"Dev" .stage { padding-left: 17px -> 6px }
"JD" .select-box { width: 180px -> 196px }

--

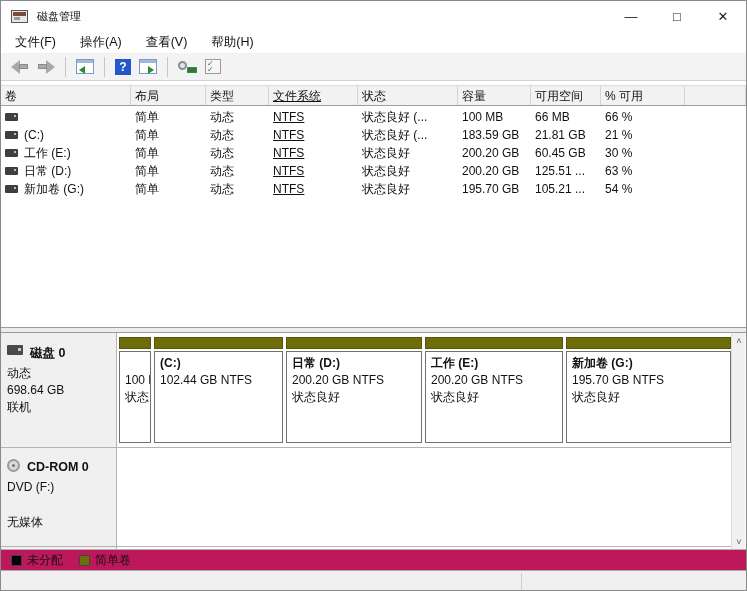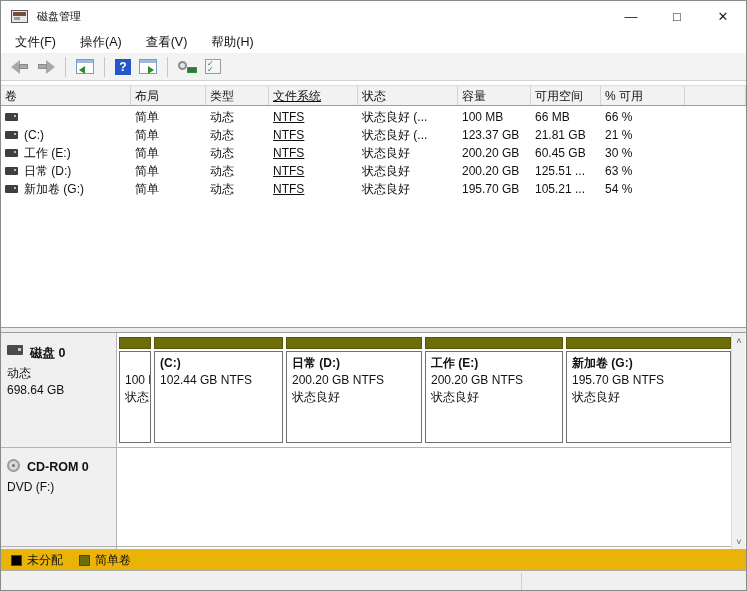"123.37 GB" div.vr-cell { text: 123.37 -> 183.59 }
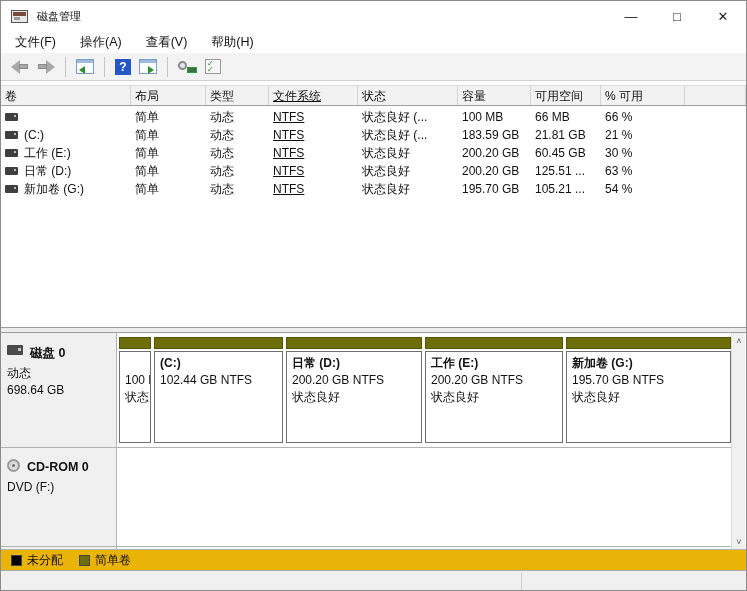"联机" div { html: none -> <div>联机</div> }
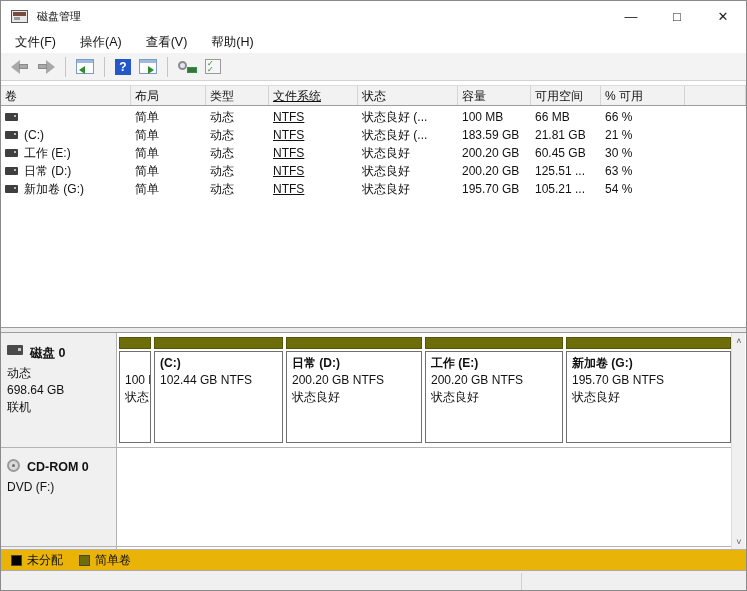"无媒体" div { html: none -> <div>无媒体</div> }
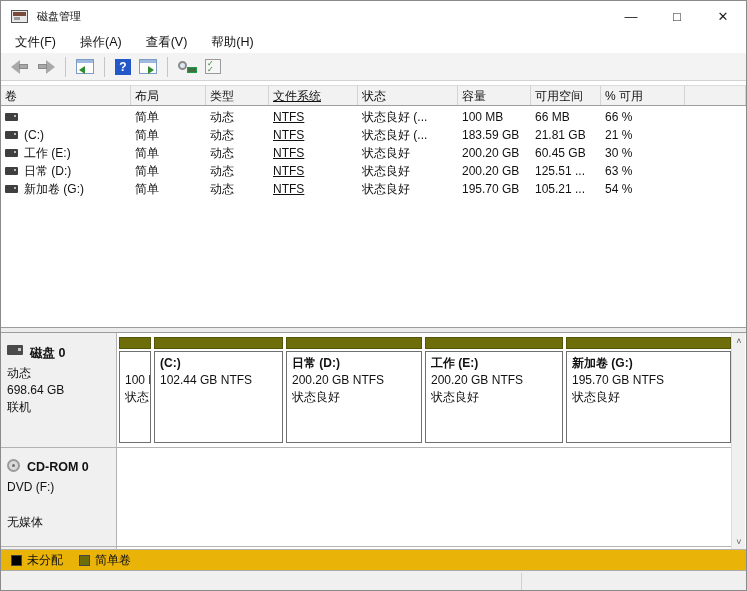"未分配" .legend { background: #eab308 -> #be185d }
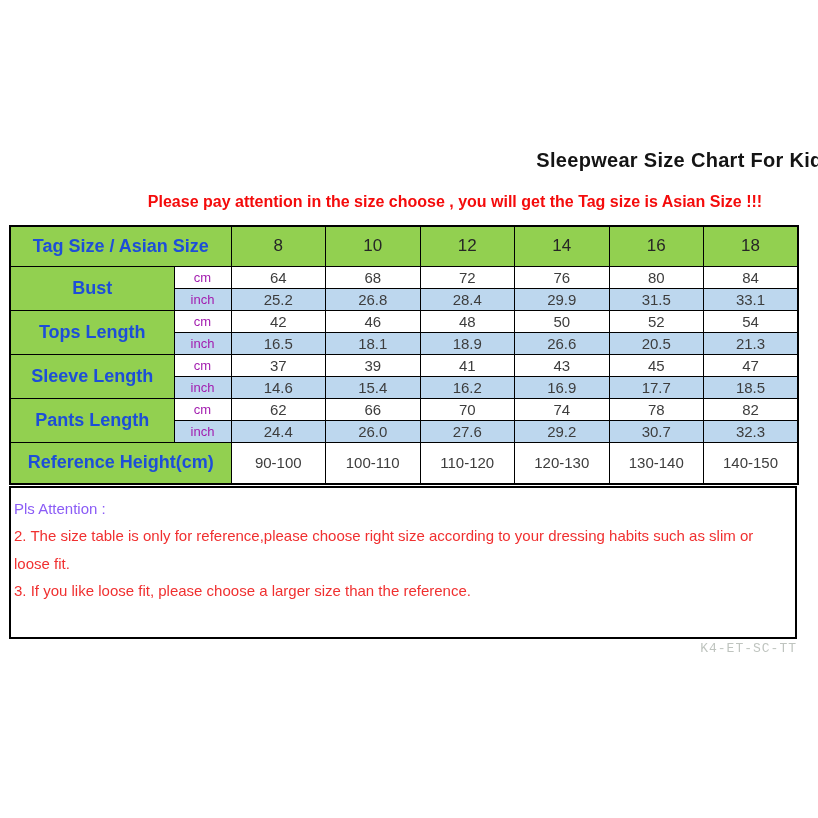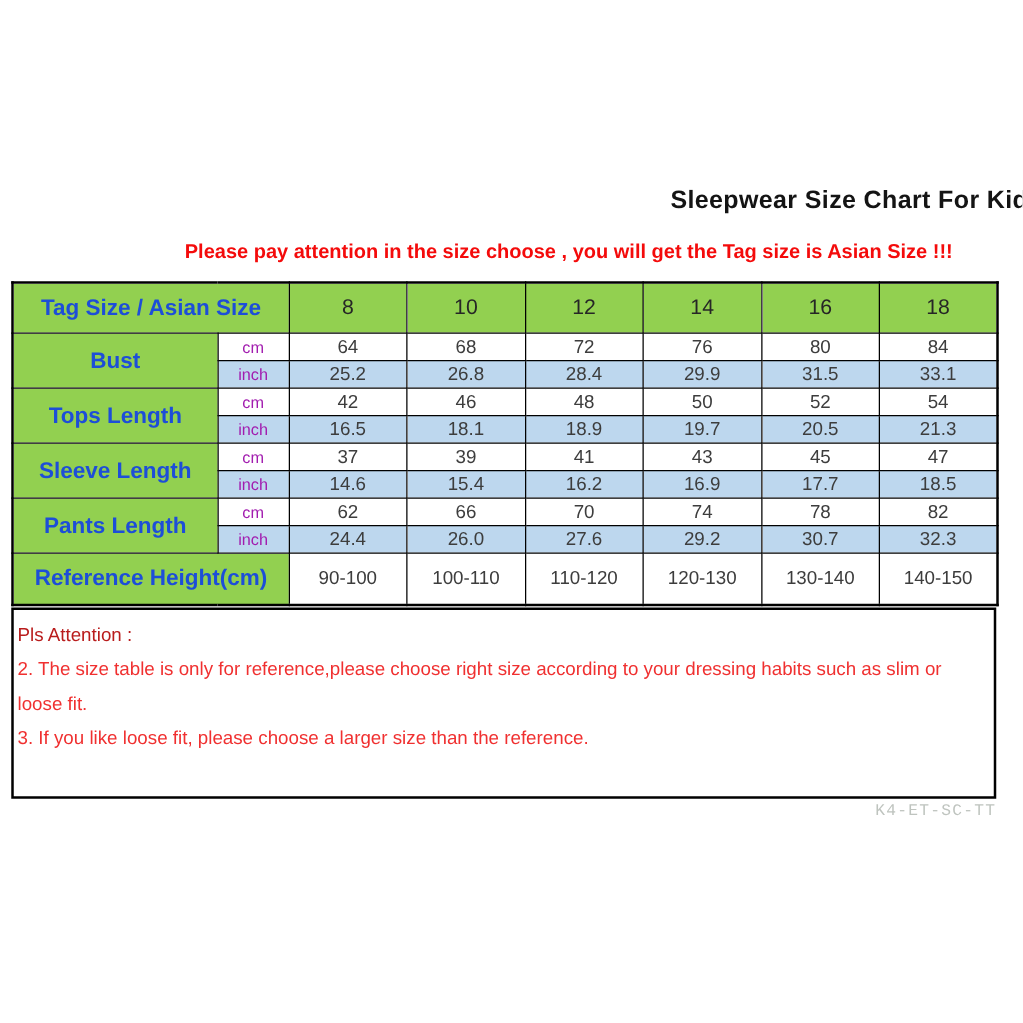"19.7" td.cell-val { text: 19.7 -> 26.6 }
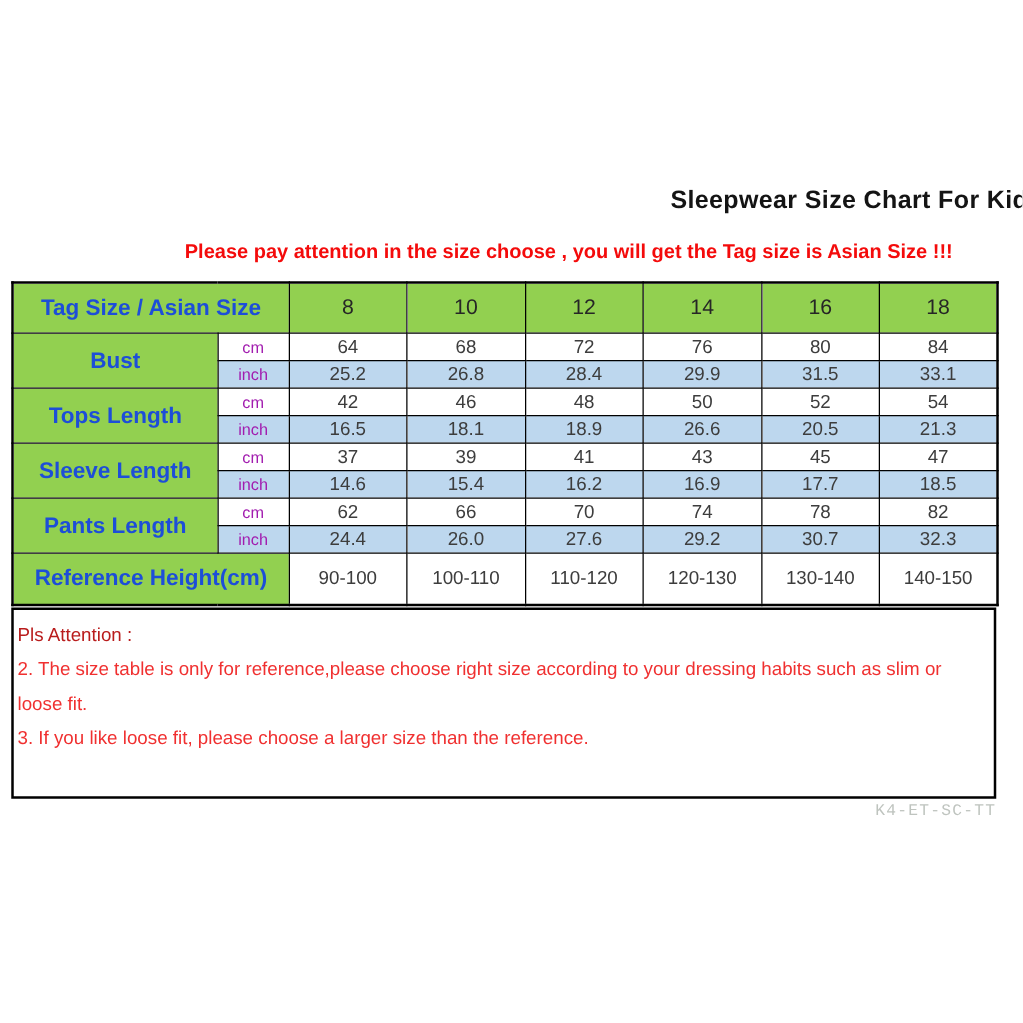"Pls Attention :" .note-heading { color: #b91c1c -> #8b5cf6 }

*AIM OF THE TASK*:
After locating the line containing "none -> <div>无媒体</div>" in the entries above, return it and every line after it exactly, ending at the line containing "color: #b91c1c ->", without pictures.

*TASK SOLUTION*:
"无媒体" div { html: none -> <div>无媒体</div> }
"未分配" .legend { background: #eab308 -> #be185d }
"19.7" td.cell-val { text: 19.7 -> 26.6 }
"Pls Attention :" .note-heading { color: #b91c1c -> #8b5cf6 }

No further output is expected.